→ Task prompt:
Write out the full set of records below exactly.
[[ Input data, beginning ]]
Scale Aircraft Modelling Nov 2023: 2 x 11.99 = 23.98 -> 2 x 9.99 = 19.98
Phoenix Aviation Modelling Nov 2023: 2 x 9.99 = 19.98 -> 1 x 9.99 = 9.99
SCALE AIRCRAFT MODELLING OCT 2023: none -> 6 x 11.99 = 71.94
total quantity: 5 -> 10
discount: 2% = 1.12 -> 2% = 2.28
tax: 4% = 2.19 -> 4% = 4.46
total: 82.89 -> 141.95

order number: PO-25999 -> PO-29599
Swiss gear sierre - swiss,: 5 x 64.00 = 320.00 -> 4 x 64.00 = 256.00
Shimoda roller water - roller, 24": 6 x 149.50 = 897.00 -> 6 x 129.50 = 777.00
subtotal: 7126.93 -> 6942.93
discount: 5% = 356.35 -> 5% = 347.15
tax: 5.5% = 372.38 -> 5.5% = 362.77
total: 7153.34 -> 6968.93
[[ Input data, end ]]
→ Answer to this task:
Scale Aircraft Modelling Nov 2023: 2 x 11.99 = 23.98 -> 2 x 9.99 = 19.98
Phoenix Aviation Modelling Nov 2023: 2 x 9.99 = 19.98 -> 1 x 9.99 = 9.99
SCALE AIRCRAFT MODELLING OCT 2023: none -> 6 x 11.99 = 71.94
total quantity: 5 -> 10
discount: 2% = 1.12 -> 2% = 2.28
tax: 4% = 2.19 -> 4% = 4.46
total: 82.89 -> 141.95

order number: PO-25999 -> PO-29599
Swiss gear sierre - swiss,: 5 x 64.00 = 320.00 -> 4 x 64.00 = 256.00
Shimoda roller water - roller, 24": 6 x 149.50 = 897.00 -> 6 x 129.50 = 777.00
subtotal: 7126.93 -> 6942.93
discount: 5% = 356.35 -> 5% = 347.15
tax: 5.5% = 372.38 -> 5.5% = 362.77
total: 7153.34 -> 6968.93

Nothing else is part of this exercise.